*** Opening of TASK INPUTS ***
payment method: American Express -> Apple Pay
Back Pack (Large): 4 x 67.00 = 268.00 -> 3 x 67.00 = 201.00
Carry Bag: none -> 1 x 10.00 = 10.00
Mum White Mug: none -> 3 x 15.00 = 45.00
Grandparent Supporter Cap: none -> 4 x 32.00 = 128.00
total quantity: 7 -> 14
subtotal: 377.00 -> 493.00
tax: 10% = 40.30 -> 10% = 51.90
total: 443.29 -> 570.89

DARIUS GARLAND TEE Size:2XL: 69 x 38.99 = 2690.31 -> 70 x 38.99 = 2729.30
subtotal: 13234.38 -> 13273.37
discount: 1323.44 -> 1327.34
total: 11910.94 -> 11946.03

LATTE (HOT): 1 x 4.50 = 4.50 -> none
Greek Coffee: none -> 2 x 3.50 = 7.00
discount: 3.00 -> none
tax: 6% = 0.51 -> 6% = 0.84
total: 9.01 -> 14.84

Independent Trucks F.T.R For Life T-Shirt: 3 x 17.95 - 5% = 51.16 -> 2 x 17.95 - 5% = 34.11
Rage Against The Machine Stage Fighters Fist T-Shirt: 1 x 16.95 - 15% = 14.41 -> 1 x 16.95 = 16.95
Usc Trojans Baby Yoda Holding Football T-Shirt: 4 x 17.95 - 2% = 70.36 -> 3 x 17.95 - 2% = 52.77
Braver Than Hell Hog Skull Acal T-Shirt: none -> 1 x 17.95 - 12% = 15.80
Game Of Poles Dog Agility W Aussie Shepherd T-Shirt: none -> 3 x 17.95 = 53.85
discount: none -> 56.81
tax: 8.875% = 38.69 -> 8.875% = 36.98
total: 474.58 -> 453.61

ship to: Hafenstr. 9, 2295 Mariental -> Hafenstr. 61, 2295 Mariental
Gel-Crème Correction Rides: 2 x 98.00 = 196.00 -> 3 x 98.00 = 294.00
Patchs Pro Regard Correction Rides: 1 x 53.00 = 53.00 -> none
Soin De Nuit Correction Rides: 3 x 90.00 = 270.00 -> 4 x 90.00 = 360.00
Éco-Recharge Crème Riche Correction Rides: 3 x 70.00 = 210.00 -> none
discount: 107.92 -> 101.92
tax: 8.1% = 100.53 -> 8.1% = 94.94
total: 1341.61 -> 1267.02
*** Close of TASK INPUTS ***
TASK TO CARRY OUT ▸ Show all lines in the preceding material that have "subtotal" in them.

RESPONSE AREA ▸
subtotal: 377.00 -> 493.00
subtotal: 13234.38 -> 13273.37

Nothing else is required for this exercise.